I couldn't do something that I know would cause emotional distress to someone by way of being complicit even if I didn't know them.

Do they have children? Do you not even care about them if they do?

For all I know his wife could be doing the same thing, I have no idea. If I had ever met her or known anything about her I would feel different I'm sure but really it's none of my business. Same with his kids.
Do I think he's a dick for doing this? Absolutely! But do I feel guilty for what he is doing? No

OP posts:
Madamecastafiore · 26/09/2022 17:14

Not guilty for what he's doing, what you're doing. You're complicit in behaviour that will cause distress to his wife and children. I just can't understand how anyone would willingly cause upset to someone else regardless of knowing them or not. It's just frightfully selfish and psychopathic to not feel any empathy. 🤷🏻‍♀️

Meseekslookatme · 26/09/2022 17:17

Yeiscray · 26/09/2022 17:04

Honestly, by your replies and complete lack of empathy I would say you’re exhibiting sociopathic traits and if I was you i’d seek counselling.

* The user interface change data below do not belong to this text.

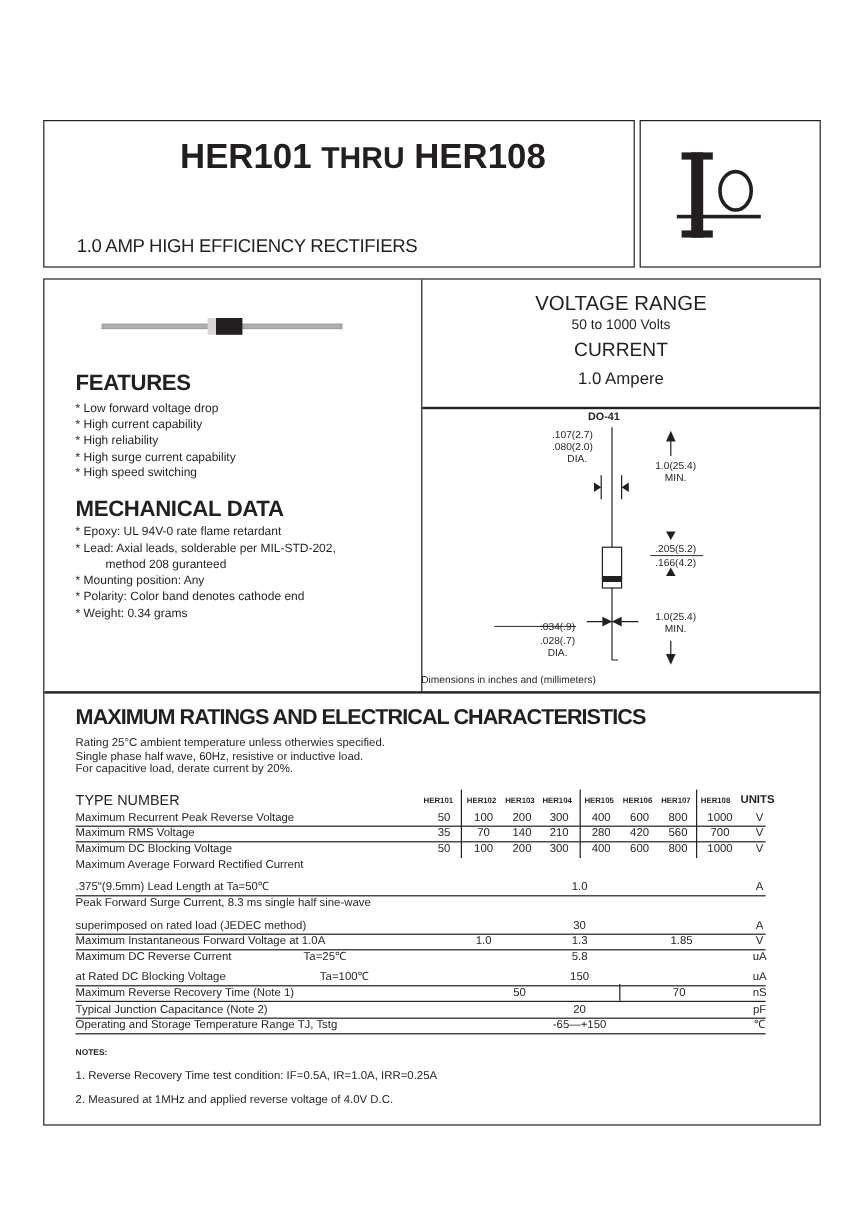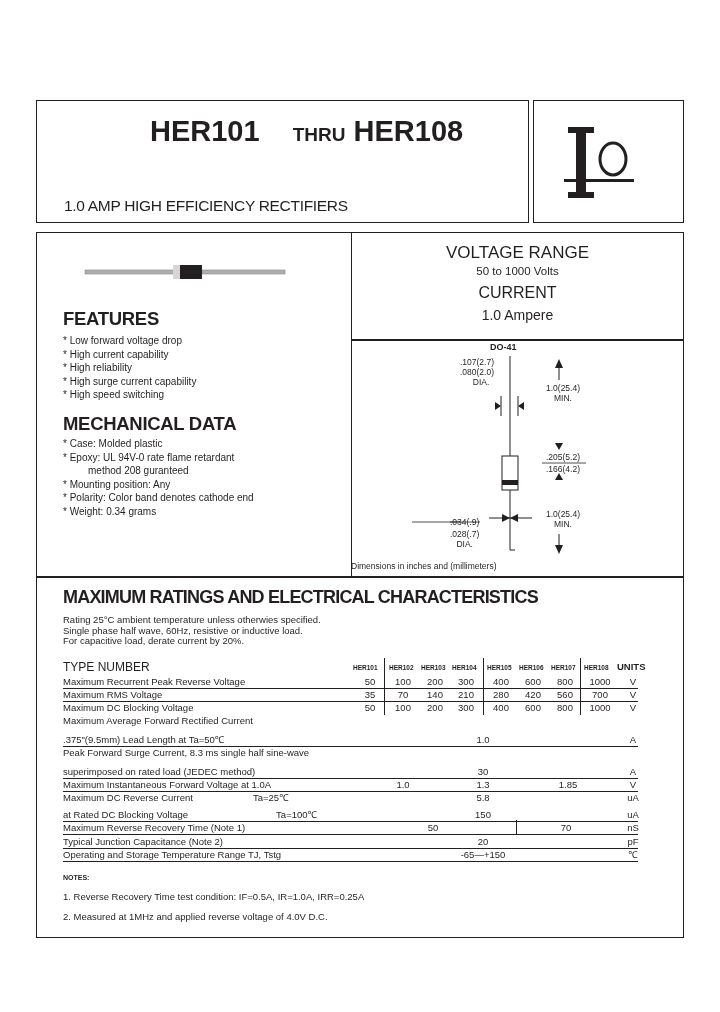--- a/index.html
+++ b/index.html
@@ -1,20 +1,20 @@
 <!DOCTYPE html>
 <html><head>
 <meta charset="utf-8">
 <style>
   html,body{margin:0;padding:0;background:#fff;}
   body{width:720px;height:1012px;position:relative;font-family:"Liberation Sans",sans-serif;color:#231f20;overflow:hidden;}
   .abs{position:absolute;}
   .box{position:absolute;border:1.5px solid #231f20;box-sizing:border-box;}
   .title{position:absolute;left:150px;top:115px;font-family:"Liberation Sans",sans-serif;font-weight:bold;font-size:29px;letter-spacing:0px;white-space:nowrap;}
-  .title .thru{font-size:19px;margin-left:25px;}
+  .title .thru{font-size:25px;}
   .subtitle{position:absolute;left:64px;top:197px;font-size:15.5px;white-space:nowrap;letter-spacing:-0.3px;}
   .heading{position:absolute;font-weight:bold;font-size:18.5px;white-space:nowrap;letter-spacing:-0.3px;}
   .list{position:absolute;font-size:10px;line-height:13.6px;white-space:nowrap;color:#231f20;}
   .list div{height:13.6px;}
   .dim{position:absolute;font-size:8.5px;line-height:10px;white-space:nowrap;color:#231f20;}
   .tbl-h{position:absolute;font-size:6.5px;font-weight:bold;white-space:nowrap;}
   .row{position:absolute;left:63px;width:575px;height:13px;font-size:9.5px;line-height:13px;white-space:nowrap;}
   .row .lbl{position:absolute;left:0;top:0;}
   .cell{position:absolute;top:0;text-align:center;}
   .rule{position:absolute;left:63px;width:575px;height:1px;background:#231f20;}
@@ -57,22 +57,22 @@
 <div class="list" style="left:63px;top:334px;">
   <div>* Low forward voltage drop</div>
   <div>* High current capability</div>
   <div>* High reliability</div>
   <div>* High surge current capability</div>
   <div>* High speed switching</div>
 </div>
 
 <div class="heading" style="left:63px;top:413px;">MECHANICAL DATA</div>
 <div class="list" style="left:63px;top:437px;">
-  <div>* Case: Molded plastic</div>
   <div>* Epoxy: UL 94V-0 rate flame retardant</div>
+  <div>* Lead: Axial leads, solderable per MIL-STD-202,</div>
   <div style="white-space:pre;">         method 208 guranteed</div>
   <div>* Mounting position: Any</div>
   <div>* Polarity: Color band denotes cathode end</div>
   <div>* Weight: 0.34 grams</div>
 </div>
 
 <div class="abs" style="left:351px;top:243px;width:333px;text-align:center;font-size:17px;">VOLTAGE RANGE</div>
 <div class="abs" style="left:351px;top:265px;width:333px;text-align:center;font-size:11.5px;">50 to 1000 Volts</div>
 <div class="abs" style="left:351px;top:284px;width:333px;text-align:center;font-size:16px;">CURRENT</div>
 <div class="abs" style="left:351px;top:307px;width:333px;text-align:center;font-size:14px;">1.0 Ampere</div>
@@ -228,21 +228,21 @@
 
 <div class="row" style="top:791px;">
   <span class="lbl">Maximum DC Reverse Current</span>
   <span class="cell" style="left:190px;width:60px;text-align:left;">Ta=25℃</span>
   <span class="cell" style="left:395px;width:50px;">5.8</span>
   <span class="cell" style="left:558px;width:24px;">uA</span>
 </div>
 
 <div class="row" style="top:808px;">
   <span class="lbl">at Rated DC Blocking Voltage</span>
-  <span class="cell" style="left:194px;width:60px;text-align:right;">Ta=100℃</span>
+  <span class="cell" style="left:194px;width:60px;text-align:center;">Ta=100℃</span>
   <span class="cell" style="left:395px;width:50px;">150</span>
   <span class="cell" style="left:558px;width:24px;">uA</span>
 </div>
 <div class="rule" style="top:821px;"></div>
 
 <div class="row" style="top:821px;">
   <span class="lbl">Maximum Reverse Recovery Time (Note 1)</span>
   <span class="cell" style="left:345px;width:50px;">50</span>
   <span class="cell" style="left:478px;width:50px;">70</span>
   <span class="cell" style="left:558px;width:24px;">nS</span>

A person that helps a burglar get in and out of a house, sells and makes profit from the goods is also a burglar - You are still a cheater. The fact you have zero empathy is seriously worrying, especially as you say you have such a poorly child, would you really want that drama beating at your door with everything else going on?

Get yourself on bondara for no strings, not on a married man.

Bondara is a an online sex toy shop 🤔
People are able to compartmentalise without being sociopathic. Just look at all the men that cheat, are they all sociopaths? Or just looking for sex?

saywhatwhatnow · 26/09/2022 17:24

You avoided answering if he has any children?